You cannot control what you cannot measure. Identifying the source of these emissions is a key step for eventually reducing them. The Climate TRACE project is a consortium of research labs, non-profit organizations and companies that aims at providing a comprehensive, global understanding of all the emissions around the planet. It makes high level datasets available for anyone to browse and share.
This handbook is a series of tutorials aimed at data scientists and technical people who may be wondering how to explore the dataset offered by Climate TRACE. I hope that this series of notebooks inspires scientists and engineers to understand better the source of emissions around them, and to give them the curiosity to engage and improve this information.

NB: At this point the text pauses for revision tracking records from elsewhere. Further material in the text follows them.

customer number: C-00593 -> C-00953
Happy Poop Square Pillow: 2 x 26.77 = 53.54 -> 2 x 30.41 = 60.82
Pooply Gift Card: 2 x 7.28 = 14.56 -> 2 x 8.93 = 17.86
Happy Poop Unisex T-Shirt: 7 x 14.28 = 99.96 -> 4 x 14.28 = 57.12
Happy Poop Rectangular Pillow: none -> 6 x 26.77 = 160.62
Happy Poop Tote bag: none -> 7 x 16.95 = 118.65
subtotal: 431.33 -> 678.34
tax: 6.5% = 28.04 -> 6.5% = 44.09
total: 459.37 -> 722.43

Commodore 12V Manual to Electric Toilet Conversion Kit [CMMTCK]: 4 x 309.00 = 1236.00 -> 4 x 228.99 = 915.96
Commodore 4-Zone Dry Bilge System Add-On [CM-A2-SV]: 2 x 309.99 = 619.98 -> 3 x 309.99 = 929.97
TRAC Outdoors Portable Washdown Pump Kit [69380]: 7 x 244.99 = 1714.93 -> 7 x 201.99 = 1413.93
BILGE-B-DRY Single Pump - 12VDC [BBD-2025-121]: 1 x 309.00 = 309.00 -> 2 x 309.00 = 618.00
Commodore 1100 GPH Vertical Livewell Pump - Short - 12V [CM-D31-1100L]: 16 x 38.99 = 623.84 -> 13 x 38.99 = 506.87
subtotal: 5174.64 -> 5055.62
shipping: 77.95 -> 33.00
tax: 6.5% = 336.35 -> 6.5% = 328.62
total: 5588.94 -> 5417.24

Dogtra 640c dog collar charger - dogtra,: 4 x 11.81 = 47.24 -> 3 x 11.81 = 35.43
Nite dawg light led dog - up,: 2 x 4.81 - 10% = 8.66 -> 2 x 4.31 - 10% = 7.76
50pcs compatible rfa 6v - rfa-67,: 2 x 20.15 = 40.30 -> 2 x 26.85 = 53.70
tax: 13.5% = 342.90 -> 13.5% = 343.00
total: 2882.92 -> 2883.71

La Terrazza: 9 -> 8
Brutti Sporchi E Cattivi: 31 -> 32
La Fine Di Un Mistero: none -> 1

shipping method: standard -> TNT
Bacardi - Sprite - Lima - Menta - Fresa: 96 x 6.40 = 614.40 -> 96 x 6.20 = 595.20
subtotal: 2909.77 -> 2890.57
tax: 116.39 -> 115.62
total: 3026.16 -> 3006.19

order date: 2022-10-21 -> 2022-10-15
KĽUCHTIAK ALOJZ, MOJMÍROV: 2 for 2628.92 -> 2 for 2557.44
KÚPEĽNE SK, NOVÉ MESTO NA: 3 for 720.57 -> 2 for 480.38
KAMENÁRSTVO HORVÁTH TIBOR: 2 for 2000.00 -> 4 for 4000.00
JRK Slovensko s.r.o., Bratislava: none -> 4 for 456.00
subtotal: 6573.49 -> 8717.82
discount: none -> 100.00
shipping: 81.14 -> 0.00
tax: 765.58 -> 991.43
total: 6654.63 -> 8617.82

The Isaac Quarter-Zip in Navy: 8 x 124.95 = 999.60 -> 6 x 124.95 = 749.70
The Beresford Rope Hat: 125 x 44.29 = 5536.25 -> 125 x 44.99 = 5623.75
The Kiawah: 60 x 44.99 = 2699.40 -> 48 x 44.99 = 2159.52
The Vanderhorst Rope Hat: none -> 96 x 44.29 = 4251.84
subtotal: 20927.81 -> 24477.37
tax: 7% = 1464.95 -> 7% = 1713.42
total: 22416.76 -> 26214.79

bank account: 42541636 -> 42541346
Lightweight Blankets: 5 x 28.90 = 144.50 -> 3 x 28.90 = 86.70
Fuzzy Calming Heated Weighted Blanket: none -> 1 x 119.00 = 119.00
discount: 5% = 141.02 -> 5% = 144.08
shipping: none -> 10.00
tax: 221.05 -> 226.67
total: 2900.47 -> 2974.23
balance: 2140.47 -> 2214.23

Even if we are going to analyze hundreds of millions of sources of GHG gases on a planetary scale, any reasonably modern laptop should be enough to run these. Along the way, I will use and point out the modern data science techniques that makes this analysis so fast and streamlined.
The technical sections that also explain the how the code is running will be clearly marked with a Technical
label. You can skip them if you are just interested in the results.
After reading this handbook, you should be able to do the following:
access and manipulate the Climate TRACE dataset with Python and Jupyter
derive basic insights about emissions from this dataset: which countries emit the most, the least, which sorts of gas, etc.
understand which sectors and countries present the most uncertainty
compare and combine multiple measurements of the same emission sector into a more precise estimate, using Bayesian techniques
Warning
This handbook is still a draft. Numbers are still being checked with experts.
Warning
This work not affiliated with the Climate TRACE consortium. The Climate TRACE consortium does not sponsor or endorse any content in this handbook. Any analysis, error, conclusion contained in these pages should not be attributed to the Climate TRACE project but to the author.